As I said earlier, we are God’s temple, the place where he resides on Earth, the place where he is worshiped, where we offer up spiritual sacrifices. God wants a beautiful temple to live in. The fact that he chooses to live in us is amazing. But God wants us to be purified, to become a house fitting for a king.

In his wonderful book, Mere Christianity, C. S. Lewis describes what it’s like to become a Christian. He likens the Christian life to being a house that is undergoing renovation:

Imagine yourself as a living house. God comes in to rebuild that house. At first, perhaps, you can understand what He is doing. He is getting the drains right and stopping the leaks in the roof and so on: you knew that those jobs needed doing and so you are not surprised. But presently He starts knocking the house about in a way that hurts abominably and does not seem to make sense. What on earth is He up to? The explanation is that He is building quite a different house from the one you thought of—throwing out a new wing here, putting on an extra floor there, running up towers, making courtyards. You thought you were going to be made into a decent little cottage: but He is building a palace. He intends to come and to live in it Himself.[3]

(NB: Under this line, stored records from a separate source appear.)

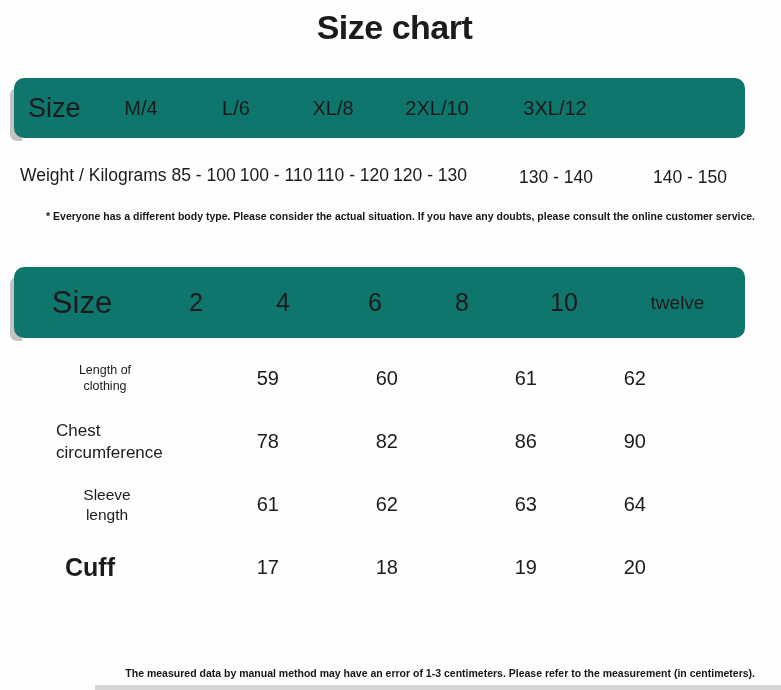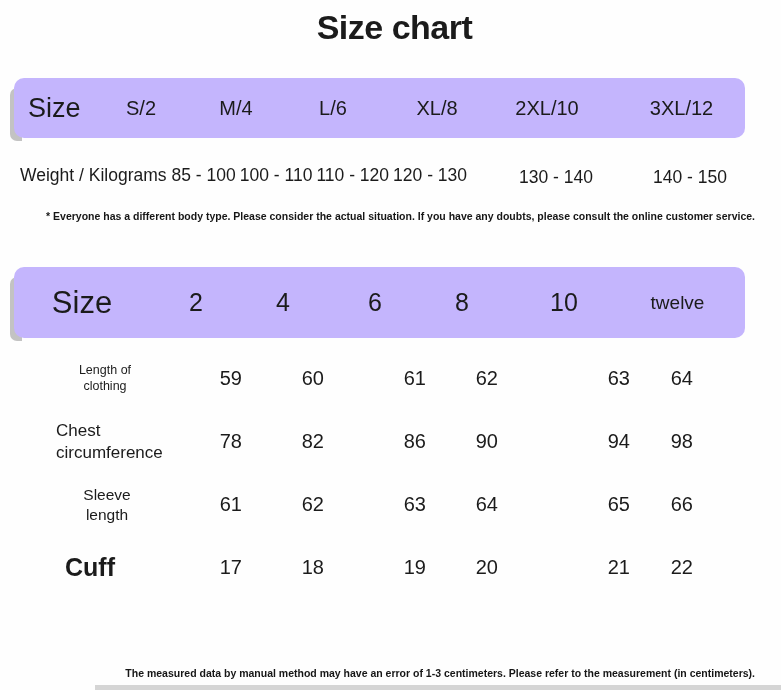--- a/index.html
+++ b/index.html
@@ -12,21 +12,21 @@
     overflow:hidden;
   }
   .title {
     position:absolute; top:8px; left:0; width:755px;
     text-align:center; padding-left:34px;
     font-size:34px; font-weight:600; letter-spacing:-0.5px;
   }
   
   .bar {
     position:absolute; left:14px; width:731px;
-    background:#c4b5fd; border-radius:10px;
+    background:#0f766e; border-radius:10px;
     display:grid; align-items:center;
   }
   .bar::before {
     content:""; position:absolute; z-index:-1;
     left:-4px; top:10px; bottom:-3px; width:12px;
     background:#c3c3c3; border-radius:7px 0 0 7px;
   }
   .bar1 { top:78px; height:60px; grid-template-columns:80px 94px 96px 98px 110px 110px 143px; }
   .bar2 { top:267px; height:71px; grid-template-columns:136px 92px 82px 102px 72px 132px 115px; }
   .cell { text-align:center; }
@@ -52,20 +52,21 @@
     font-size:10.5px; font-weight:600; color:#161616;
     white-space:nowrap;
   }
   .note1 { top:210px; }
   .footer-note { top:667px; }
   
   .rows { position:absolute; top:347px; left:14px; width:731px; }
   .trow {
     display:grid; height:63px; align-items:center;
     grid-template-columns:136px 92px 82px 102px 72px 132px 115px;
+    gap:37px;
   }
   .rlabel { text-align:center; padding-left:46px; line-height:1.25; }
   .rval { text-align:right; font-size:20px; }
   .rval-last { padding-right:52px; }
   .row-0 .rlabel { font-size:12.5px; }
   .row-1 .rlabel { font-size:17px; text-align:left; padding-left:42px; }
   .row-2 .rlabel { font-size:12.5px; }
   .row-3 .rlabel { font-size:15.5px; padding-left:50px; }
   .row-4 .rlabel { font-size:25px; padding-left:16px;font-weight:bold; }
   .bottom-strip {
@@ -73,21 +74,20 @@
     background:#d5d5d5;
   }
 </style>
 </head>
 <body>
 
 <h1 class="title">Size chart</h1>
 
 <div class="bar bar1">
   <div class="cell size1">Size</div>
-  <div class="cell hcol1">S/2</div>
   <div class="cell hcol1">M/4</div>
   <div class="cell hcol1">L/6</div>
   <div class="cell hcol1">XL/8</div>
   <div class="cell hcol1">2XL/10</div>
   <div class="cell hcol1 hcol1-last">3XL/12</div>
 </div>
 
 <div class="weight-row">
   <span class="wlabel">Weight / Kilograms</span>
   <span class="wv wv1">85 - 100</span>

God wants to refashion us so that we are a good house, children who act like our Father, people who represent the family name well, a great building for an even greater God to live in. As Lewis says, sometimes this refashioning hurts.

Our behavior should line up with what we profess to believe. But that doesn’t just mean how we live our individual lives. The way that we “do church” should line up with Scripture. That’s what Paul stresses throughout the letter of 1 Timothy. The problem is that so many churches aren’t organized and run according to God’s word. It’s no surprise that so many churches abandon “the mystery of godliness,” forsaking the truth of the gospel.

The reality is that while the truth should change how we live, often how we live changes what we think is true. Many people forsake the gospel because they don’t want to live the way God wants us to. Some people reject the truth of the Bible because of Christianity’s sexual ethics. They may reject Christianity outright, or they may revise the Bible to suit their desires. In that case, sex is an idol, a false god, and truth is put on the altar and sacrificed. Some people reject Christianity because they worship the idol of power, or of money. They don’t want God to be King, or they don’t want to be told to give money away to the church and to the poor. Some people sacrifice the truth to the idol of being acceptable in the world’s eyes. They are afraid of being seen as backward or foolish, so they alter Christianity so that it fits with the spirit of the age. But, as one person wisely said, those who marry the spirit of the age will soon become widows (or widowers), because that spirit always changes.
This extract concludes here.